Dataset extract:
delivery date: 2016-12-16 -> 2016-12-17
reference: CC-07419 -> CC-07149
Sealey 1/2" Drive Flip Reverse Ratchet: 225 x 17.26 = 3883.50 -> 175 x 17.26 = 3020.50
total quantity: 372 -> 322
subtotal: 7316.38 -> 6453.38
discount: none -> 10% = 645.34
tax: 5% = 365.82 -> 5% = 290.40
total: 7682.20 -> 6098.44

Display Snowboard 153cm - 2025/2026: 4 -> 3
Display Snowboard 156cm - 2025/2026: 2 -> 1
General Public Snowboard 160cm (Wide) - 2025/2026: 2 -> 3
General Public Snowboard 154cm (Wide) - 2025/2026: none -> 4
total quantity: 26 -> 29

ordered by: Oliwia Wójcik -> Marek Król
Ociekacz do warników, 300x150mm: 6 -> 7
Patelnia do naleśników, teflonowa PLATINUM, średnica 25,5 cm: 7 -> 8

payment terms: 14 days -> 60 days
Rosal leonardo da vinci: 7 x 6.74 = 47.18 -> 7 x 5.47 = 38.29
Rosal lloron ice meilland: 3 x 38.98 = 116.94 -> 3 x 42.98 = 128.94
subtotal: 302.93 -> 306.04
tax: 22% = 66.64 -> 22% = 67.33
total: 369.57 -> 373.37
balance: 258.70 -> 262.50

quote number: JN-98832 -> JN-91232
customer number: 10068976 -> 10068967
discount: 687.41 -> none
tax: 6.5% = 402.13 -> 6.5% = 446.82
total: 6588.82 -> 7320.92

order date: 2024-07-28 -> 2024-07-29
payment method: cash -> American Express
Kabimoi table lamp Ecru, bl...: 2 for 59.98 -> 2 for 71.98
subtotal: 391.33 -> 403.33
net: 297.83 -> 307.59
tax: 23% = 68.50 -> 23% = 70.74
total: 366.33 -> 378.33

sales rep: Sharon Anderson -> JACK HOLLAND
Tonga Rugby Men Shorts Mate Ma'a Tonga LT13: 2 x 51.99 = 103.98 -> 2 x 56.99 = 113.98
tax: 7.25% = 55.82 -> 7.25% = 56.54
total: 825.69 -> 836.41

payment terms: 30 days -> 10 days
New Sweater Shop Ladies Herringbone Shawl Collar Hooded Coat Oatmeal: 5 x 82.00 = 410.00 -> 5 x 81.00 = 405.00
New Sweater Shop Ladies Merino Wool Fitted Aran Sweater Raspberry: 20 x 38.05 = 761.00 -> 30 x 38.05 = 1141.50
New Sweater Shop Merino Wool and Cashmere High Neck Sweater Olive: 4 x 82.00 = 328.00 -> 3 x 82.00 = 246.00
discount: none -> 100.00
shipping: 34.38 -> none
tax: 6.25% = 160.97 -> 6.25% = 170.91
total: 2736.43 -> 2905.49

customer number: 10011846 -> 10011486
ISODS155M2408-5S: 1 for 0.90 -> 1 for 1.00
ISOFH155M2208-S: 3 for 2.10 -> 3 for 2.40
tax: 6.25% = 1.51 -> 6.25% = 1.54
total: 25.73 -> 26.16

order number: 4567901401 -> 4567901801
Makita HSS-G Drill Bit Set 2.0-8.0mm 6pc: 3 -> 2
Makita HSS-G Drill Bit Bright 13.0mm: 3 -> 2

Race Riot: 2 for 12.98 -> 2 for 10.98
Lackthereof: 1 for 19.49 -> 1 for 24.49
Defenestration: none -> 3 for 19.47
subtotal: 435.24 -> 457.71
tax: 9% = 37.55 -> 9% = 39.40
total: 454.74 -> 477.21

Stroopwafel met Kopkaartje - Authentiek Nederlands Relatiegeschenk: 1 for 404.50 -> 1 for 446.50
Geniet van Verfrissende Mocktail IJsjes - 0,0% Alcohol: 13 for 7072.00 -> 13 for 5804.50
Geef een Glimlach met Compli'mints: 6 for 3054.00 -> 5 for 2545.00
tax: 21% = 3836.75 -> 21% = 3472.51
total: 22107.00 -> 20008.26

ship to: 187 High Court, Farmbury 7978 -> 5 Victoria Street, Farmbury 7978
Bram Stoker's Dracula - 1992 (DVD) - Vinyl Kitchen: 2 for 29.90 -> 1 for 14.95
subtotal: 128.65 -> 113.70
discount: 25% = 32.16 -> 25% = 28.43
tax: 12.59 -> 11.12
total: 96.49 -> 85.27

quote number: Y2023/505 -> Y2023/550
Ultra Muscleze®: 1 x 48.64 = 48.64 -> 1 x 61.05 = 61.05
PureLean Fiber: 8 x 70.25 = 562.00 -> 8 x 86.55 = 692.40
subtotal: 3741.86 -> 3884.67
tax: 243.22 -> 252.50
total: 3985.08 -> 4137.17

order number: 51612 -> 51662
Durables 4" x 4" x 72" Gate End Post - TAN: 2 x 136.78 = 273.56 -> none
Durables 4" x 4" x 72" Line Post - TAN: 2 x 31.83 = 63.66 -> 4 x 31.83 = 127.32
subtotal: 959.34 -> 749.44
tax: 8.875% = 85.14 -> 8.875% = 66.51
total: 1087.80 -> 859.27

Exercise:
Transcribe every record exactly, keeping each line as it is.

Response for this exercise:
delivery date: 2016-12-16 -> 2016-12-17
reference: CC-07419 -> CC-07149
Sealey 1/2" Drive Flip Reverse Ratchet: 225 x 17.26 = 3883.50 -> 175 x 17.26 = 3020.50
total quantity: 372 -> 322
subtotal: 7316.38 -> 6453.38
discount: none -> 10% = 645.34
tax: 5% = 365.82 -> 5% = 290.40
total: 7682.20 -> 6098.44

Display Snowboard 153cm - 2025/2026: 4 -> 3
Display Snowboard 156cm - 2025/2026: 2 -> 1
General Public Snowboard 160cm (Wide) - 2025/2026: 2 -> 3
General Public Snowboard 154cm (Wide) - 2025/2026: none -> 4
total quantity: 26 -> 29

ordered by: Oliwia Wójcik -> Marek Król
Ociekacz do warników, 300x150mm: 6 -> 7
Patelnia do naleśników, teflonowa PLATINUM, średnica 25,5 cm: 7 -> 8

payment terms: 14 days -> 60 days
Rosal leonardo da vinci: 7 x 6.74 = 47.18 -> 7 x 5.47 = 38.29
Rosal lloron ice meilland: 3 x 38.98 = 116.94 -> 3 x 42.98 = 128.94
subtotal: 302.93 -> 306.04
tax: 22% = 66.64 -> 22% = 67.33
total: 369.57 -> 373.37
balance: 258.70 -> 262.50

quote number: JN-98832 -> JN-91232
customer number: 10068976 -> 10068967
discount: 687.41 -> none
tax: 6.5% = 402.13 -> 6.5% = 446.82
total: 6588.82 -> 7320.92

order date: 2024-07-28 -> 2024-07-29
payment method: cash -> American Express
Kabimoi table lamp Ecru, bl...: 2 for 59.98 -> 2 for 71.98
subtotal: 391.33 -> 403.33
net: 297.83 -> 307.59
tax: 23% = 68.50 -> 23% = 70.74
total: 366.33 -> 378.33

sales rep: Sharon Anderson -> JACK HOLLAND
Tonga Rugby Men Shorts Mate Ma'a Tonga LT13: 2 x 51.99 = 103.98 -> 2 x 56.99 = 113.98
tax: 7.25% = 55.82 -> 7.25% = 56.54
total: 825.69 -> 836.41

payment terms: 30 days -> 10 days
New Sweater Shop Ladies Herringbone Shawl Collar Hooded Coat Oatmeal: 5 x 82.00 = 410.00 -> 5 x 81.00 = 405.00
New Sweater Shop Ladies Merino Wool Fitted Aran Sweater Raspberry: 20 x 38.05 = 761.00 -> 30 x 38.05 = 1141.50
New Sweater Shop Merino Wool and Cashmere High Neck Sweater Olive: 4 x 82.00 = 328.00 -> 3 x 82.00 = 246.00
discount: none -> 100.00
shipping: 34.38 -> none
tax: 6.25% = 160.97 -> 6.25% = 170.91
total: 2736.43 -> 2905.49

customer number: 10011846 -> 10011486
ISODS155M2408-5S: 1 for 0.90 -> 1 for 1.00
ISOFH155M2208-S: 3 for 2.10 -> 3 for 2.40
tax: 6.25% = 1.51 -> 6.25% = 1.54
total: 25.73 -> 26.16

order number: 4567901401 -> 4567901801
Makita HSS-G Drill Bit Set 2.0-8.0mm 6pc: 3 -> 2
Makita HSS-G Drill Bit Bright 13.0mm: 3 -> 2

Race Riot: 2 for 12.98 -> 2 for 10.98
Lackthereof: 1 for 19.49 -> 1 for 24.49
Defenestration: none -> 3 for 19.47
subtotal: 435.24 -> 457.71
tax: 9% = 37.55 -> 9% = 39.40
total: 454.74 -> 477.21

Stroopwafel met Kopkaartje - Authentiek Nederlands Relatiegeschenk: 1 for 404.50 -> 1 for 446.50
Geniet van Verfrissende Mocktail IJsjes - 0,0% Alcohol: 13 for 7072.00 -> 13 for 5804.50
Geef een Glimlach met Compli'mints: 6 for 3054.00 -> 5 for 2545.00
tax: 21% = 3836.75 -> 21% = 3472.51
total: 22107.00 -> 20008.26

ship to: 187 High Court, Farmbury 7978 -> 5 Victoria Street, Farmbury 7978
Bram Stoker's Dracula - 1992 (DVD) - Vinyl Kitchen: 2 for 29.90 -> 1 for 14.95
subtotal: 128.65 -> 113.70
discount: 25% = 32.16 -> 25% = 28.43
tax: 12.59 -> 11.12
total: 96.49 -> 85.27

quote number: Y2023/505 -> Y2023/550
Ultra Muscleze®: 1 x 48.64 = 48.64 -> 1 x 61.05 = 61.05
PureLean Fiber: 8 x 70.25 = 562.00 -> 8 x 86.55 = 692.40
subtotal: 3741.86 -> 3884.67
tax: 243.22 -> 252.50
total: 3985.08 -> 4137.17

order number: 51612 -> 51662
Durables 4" x 4" x 72" Gate End Post - TAN: 2 x 136.78 = 273.56 -> none
Durables 4" x 4" x 72" Line Post - TAN: 2 x 31.83 = 63.66 -> 4 x 31.83 = 127.32
subtotal: 959.34 -> 749.44
tax: 8.875% = 85.14 -> 8.875% = 66.51
total: 1087.80 -> 859.27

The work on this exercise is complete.